[Image comparison data]
★ ★ ★ ★ ★

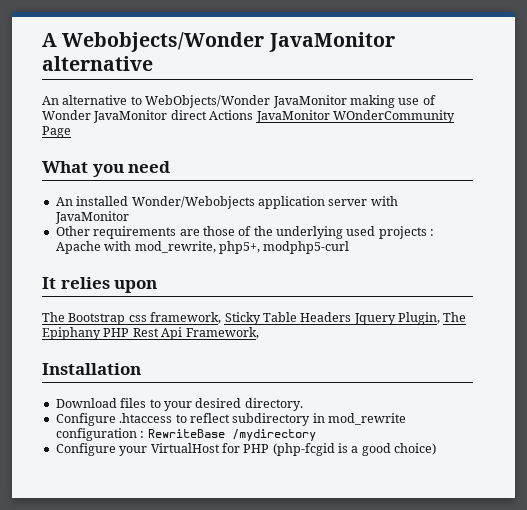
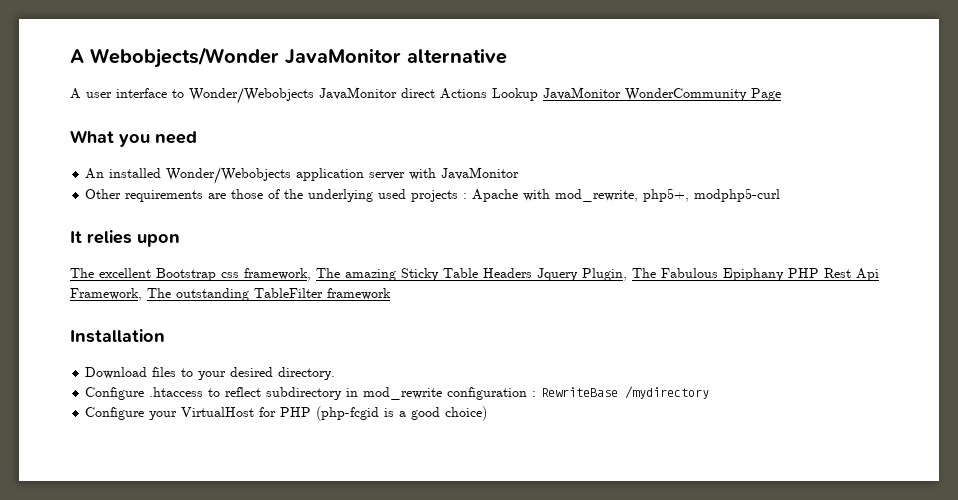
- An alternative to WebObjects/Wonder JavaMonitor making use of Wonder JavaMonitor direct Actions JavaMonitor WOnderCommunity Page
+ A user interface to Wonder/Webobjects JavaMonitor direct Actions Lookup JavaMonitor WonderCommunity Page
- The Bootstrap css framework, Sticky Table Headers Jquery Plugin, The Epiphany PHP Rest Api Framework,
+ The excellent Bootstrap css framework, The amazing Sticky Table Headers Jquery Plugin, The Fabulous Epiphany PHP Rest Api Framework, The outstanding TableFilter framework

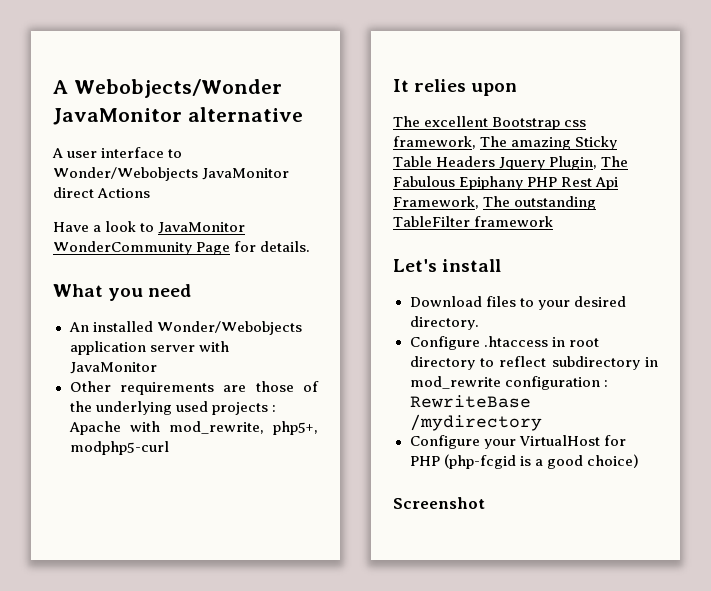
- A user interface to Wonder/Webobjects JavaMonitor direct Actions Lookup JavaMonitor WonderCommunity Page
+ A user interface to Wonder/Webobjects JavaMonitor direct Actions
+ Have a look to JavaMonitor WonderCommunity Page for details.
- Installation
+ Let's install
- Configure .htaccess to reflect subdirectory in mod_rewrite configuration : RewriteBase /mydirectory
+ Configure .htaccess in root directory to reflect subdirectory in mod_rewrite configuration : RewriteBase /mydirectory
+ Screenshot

★ ★ ★ ★ ★

Pull out every line of the records above that contains the word "Framework".

▸ **SOLUTION FOR THIS EXERCISE**:
- The Bootstrap css framework, Sticky Table Headers Jquery Plugin, The Epiphany PHP Rest Api Framework,
+ The excellent Bootstrap css framework, The amazing Sticky Table Headers Jquery Plugin, The Fabulous Epiphany PHP Rest Api Framework, The outstanding TableFilter framework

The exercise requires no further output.